The analysts at Jefferies weren’t alone.

“By the end of 2020, 5G fixed wireless solutions remain niche despite deployments by more than 50 network operators worldwide,” the analysts at CCS Insights wrote in one of their predictions for 2019. “A slew of providers offers fixed wireless access as an alternative to fibre in high-density areas. They follow early launches of 5G networks in the US that take the same approach to providing broadband access in a fixed location. However, such services remain niche, representing only a tiny fraction of total 5G connections in the long term.”

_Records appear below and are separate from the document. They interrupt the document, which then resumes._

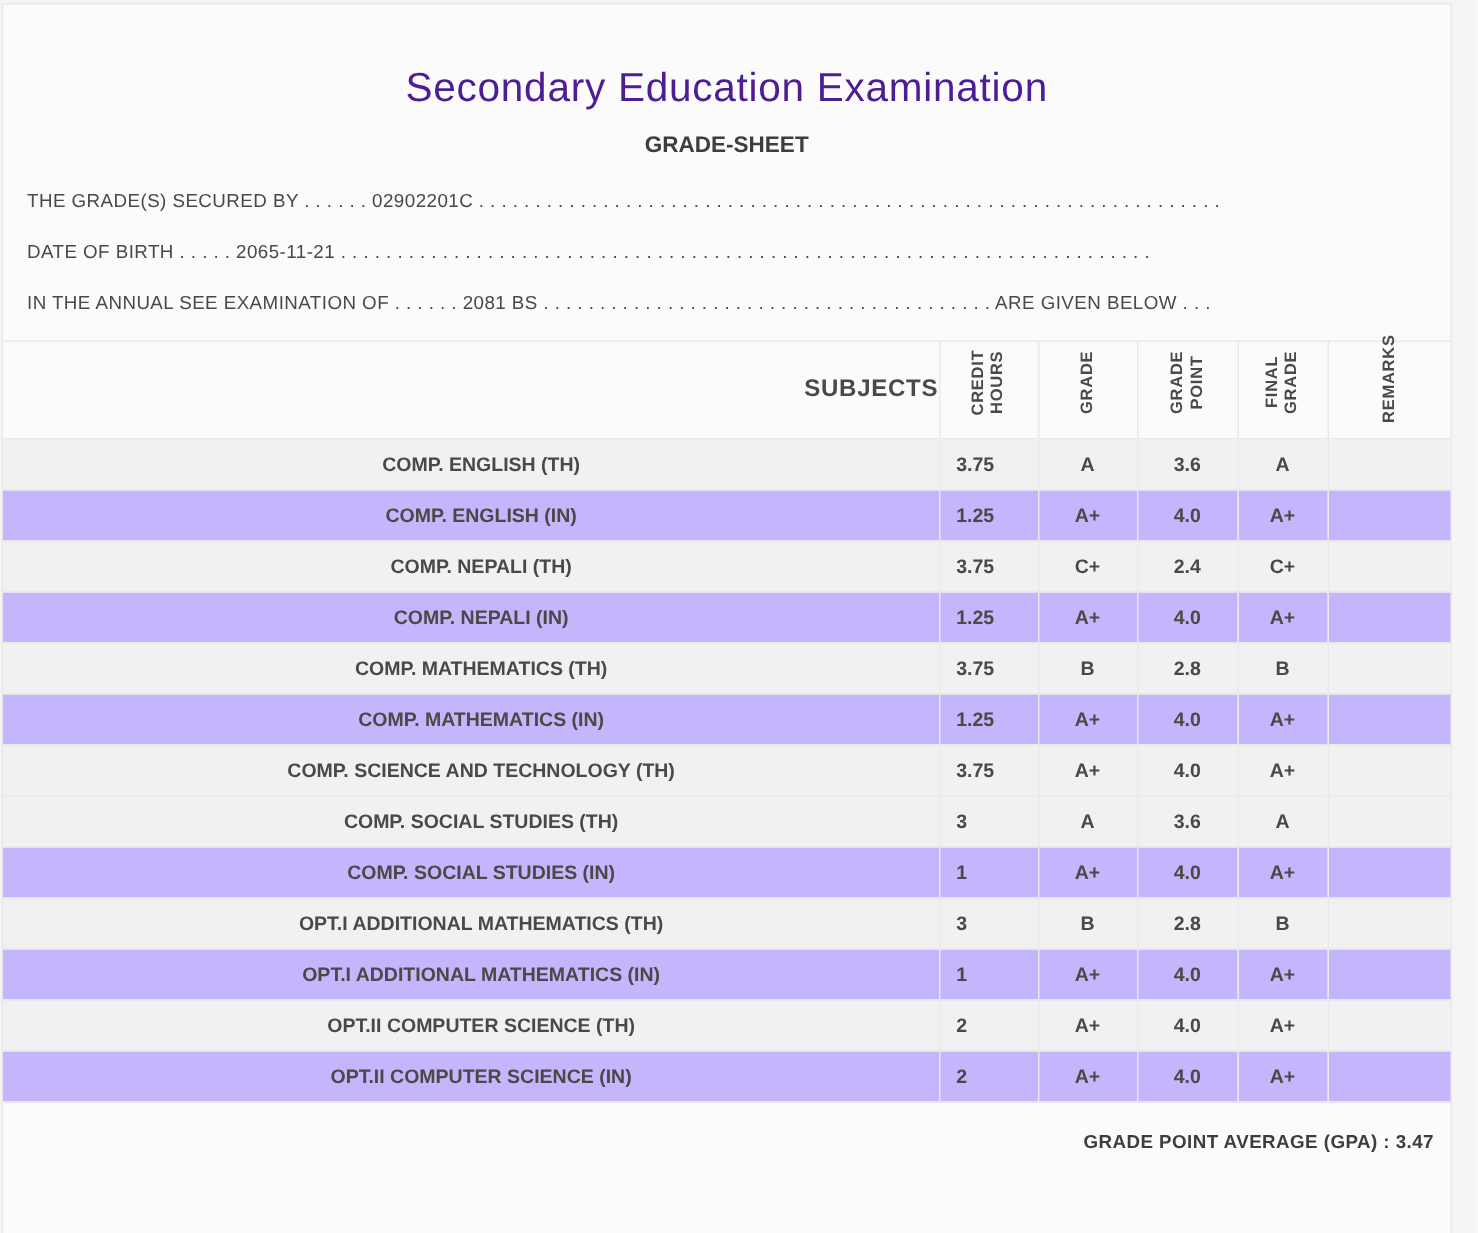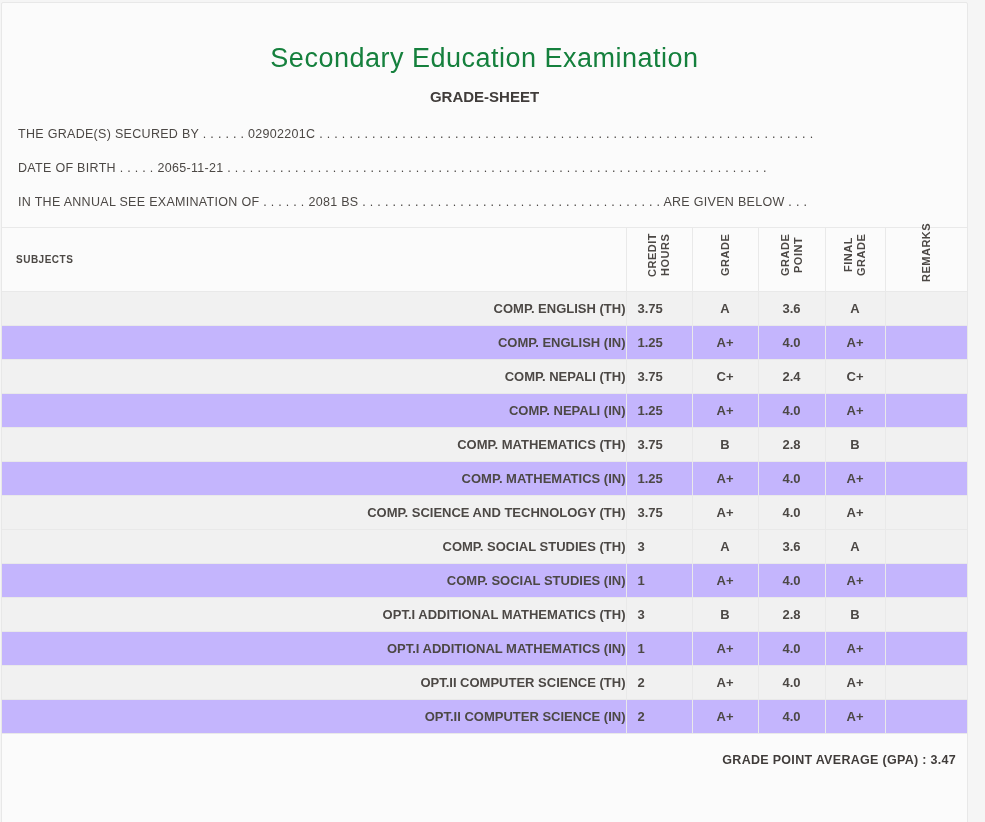--- a/index.html
+++ b/index.html
@@ -24,7 +24,7 @@
     font-size: 27px;
     font-weight: normal;
     letter-spacing: 0.5px;
-    color: #15803d;
+    color: #4c1d95;
   }
   .page-subtitle {
     margin-top: 14px;

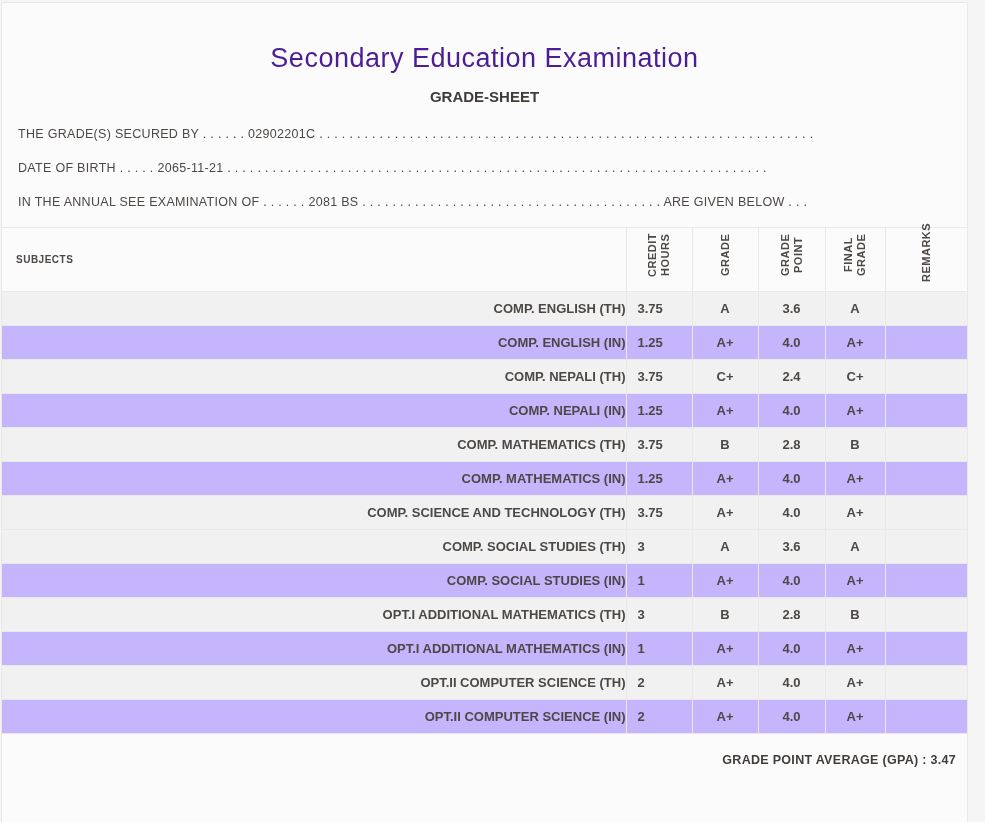--- a/index.html
+++ b/index.html
@@ -72,10 +72,10 @@
     font-weight: bold;
   }
   thead th.th-subject {
-    text-align: left;
+    text-align: right;
     vertical-align: middle;
     padding: 0 0 0 14px;
-    font-size: 10px;
+    font-size: 16px;
   }
   thead th + th, tbody td + td { border-left: 1px solid #e9e9e9; }
   .vert {

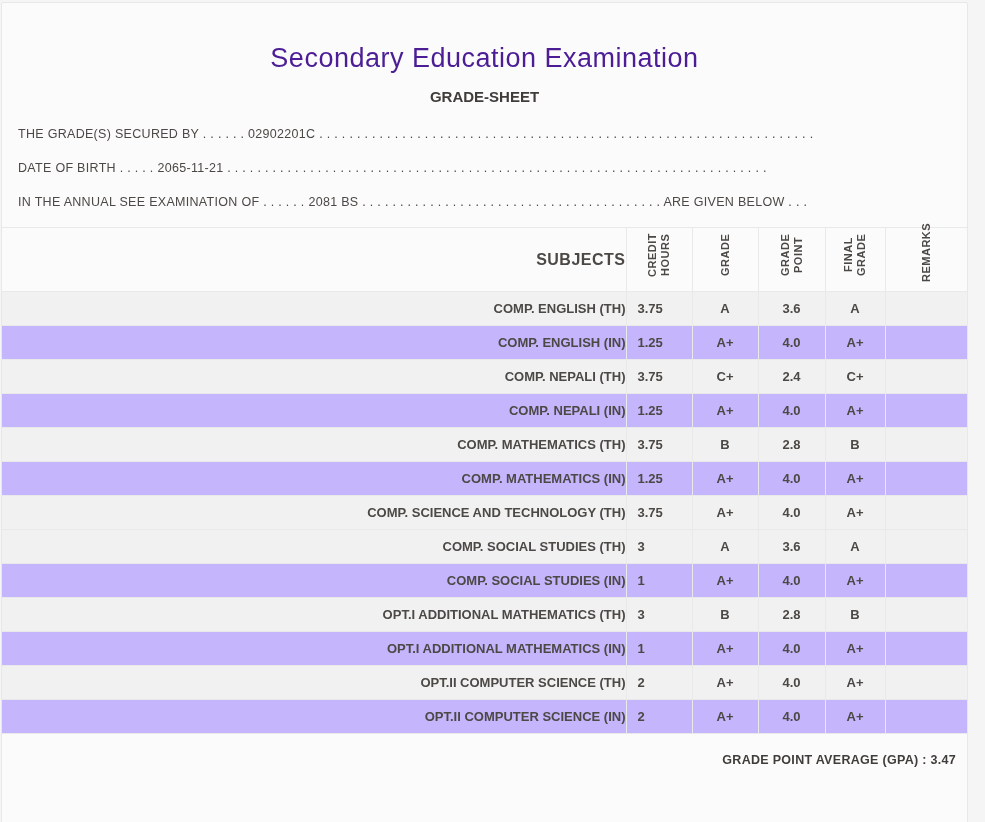--- a/index.html
+++ b/index.html
@@ -97,7 +97,7 @@
   }
   tbody tr:first-child td { border-top: none; }
   tbody tr:last-child td { border-bottom: 1px solid #e9e9e9; }
-  tbody td.col-subject { text-align: right; padding-left: 14px; }
+  tbody td.col-subject { text-align: center; padding-left: 14px; }
   tbody td.col-credit_hours { text-align: left; padding-left: 11px; }
   tbody tr.odd  { background: #f1f1f1; }
   tbody tr.even { background: #c4b5fd; }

Indeed, executives from cable companies like Charter and Comcast have generally downplayed the threat from Verizon’s 5G launch. They generally noted that their position in the market for internet services is largely cemented, and that they will be able to provide much faster speeds thanks to Docsis 3.1 technology as well as forthcoming network enhancements like Full Duplex, which promises to boost speeds to up to 10 Gbps.

However, Verizon isn’t alone in looking to use high-speed wireless services to disrupt the market for wired internet services. Starry, C Spire and others are seeking to challenge established wired internet services providers with high-speed wireless services.